■ Task directions ■
Wherever a picture appears in the listing below, leave it out and reproduce the rest exactly.

===== Excerpted records =====

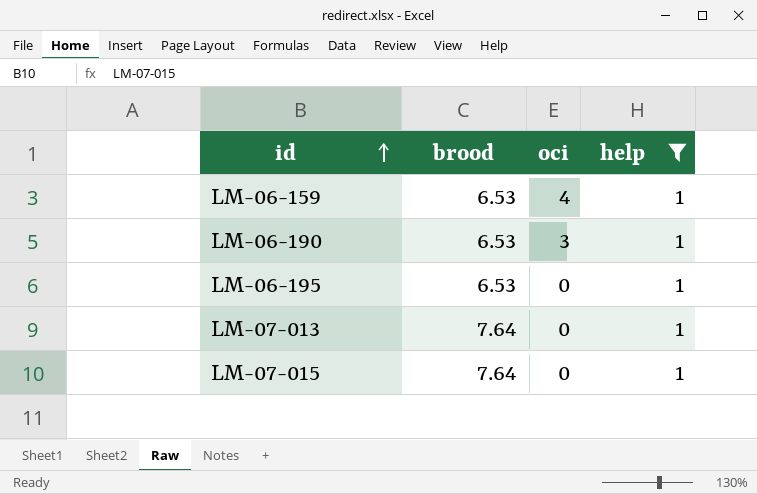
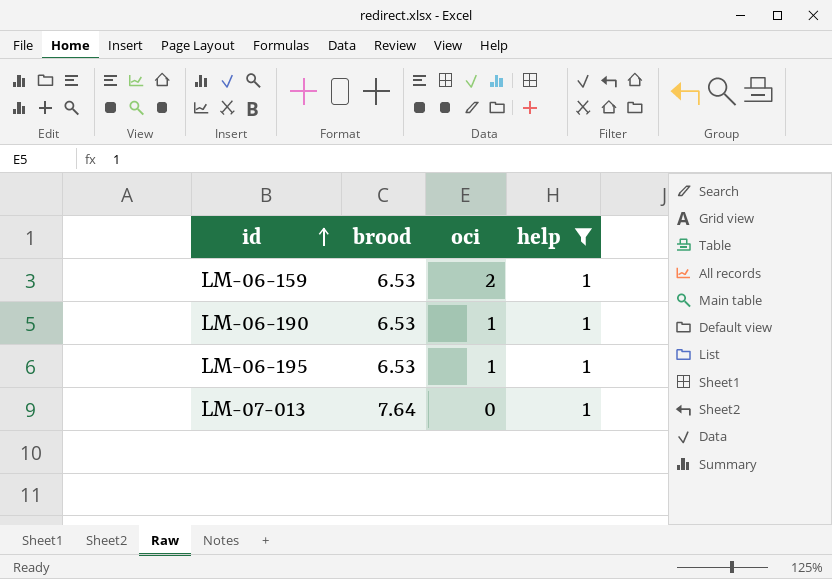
row LM-07-015: 7.64 | 0 | 1 -> none
LM-06-159 | oci: 4 -> 2
LM-06-190 | oci: 3 -> 1
LM-06-195 | oci: 0 -> 1

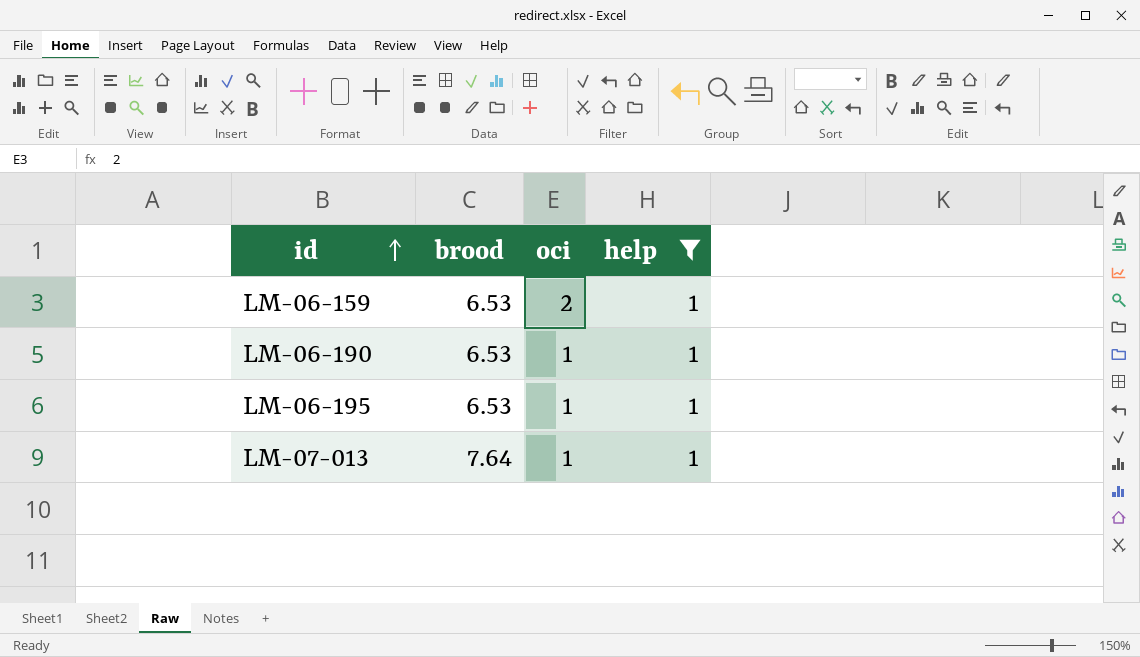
LM-07-013 | oci: 0 -> 1

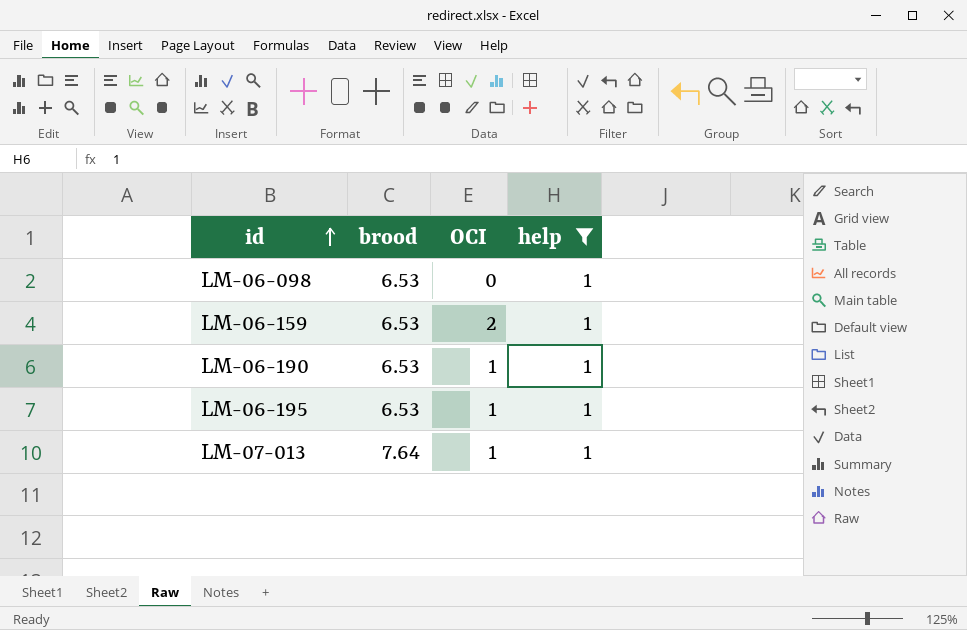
column name: oci -> OCI
row LM-06-098: none -> 6.53 | 0 | 1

=====

■ Response ■
row LM-07-015: 7.64 | 0 | 1 -> none
LM-06-159 | oci: 4 -> 2
LM-06-190 | oci: 3 -> 1
LM-06-195 | oci: 0 -> 1

LM-07-013 | oci: 0 -> 1

column name: oci -> OCI
row LM-06-098: none -> 6.53 | 0 | 1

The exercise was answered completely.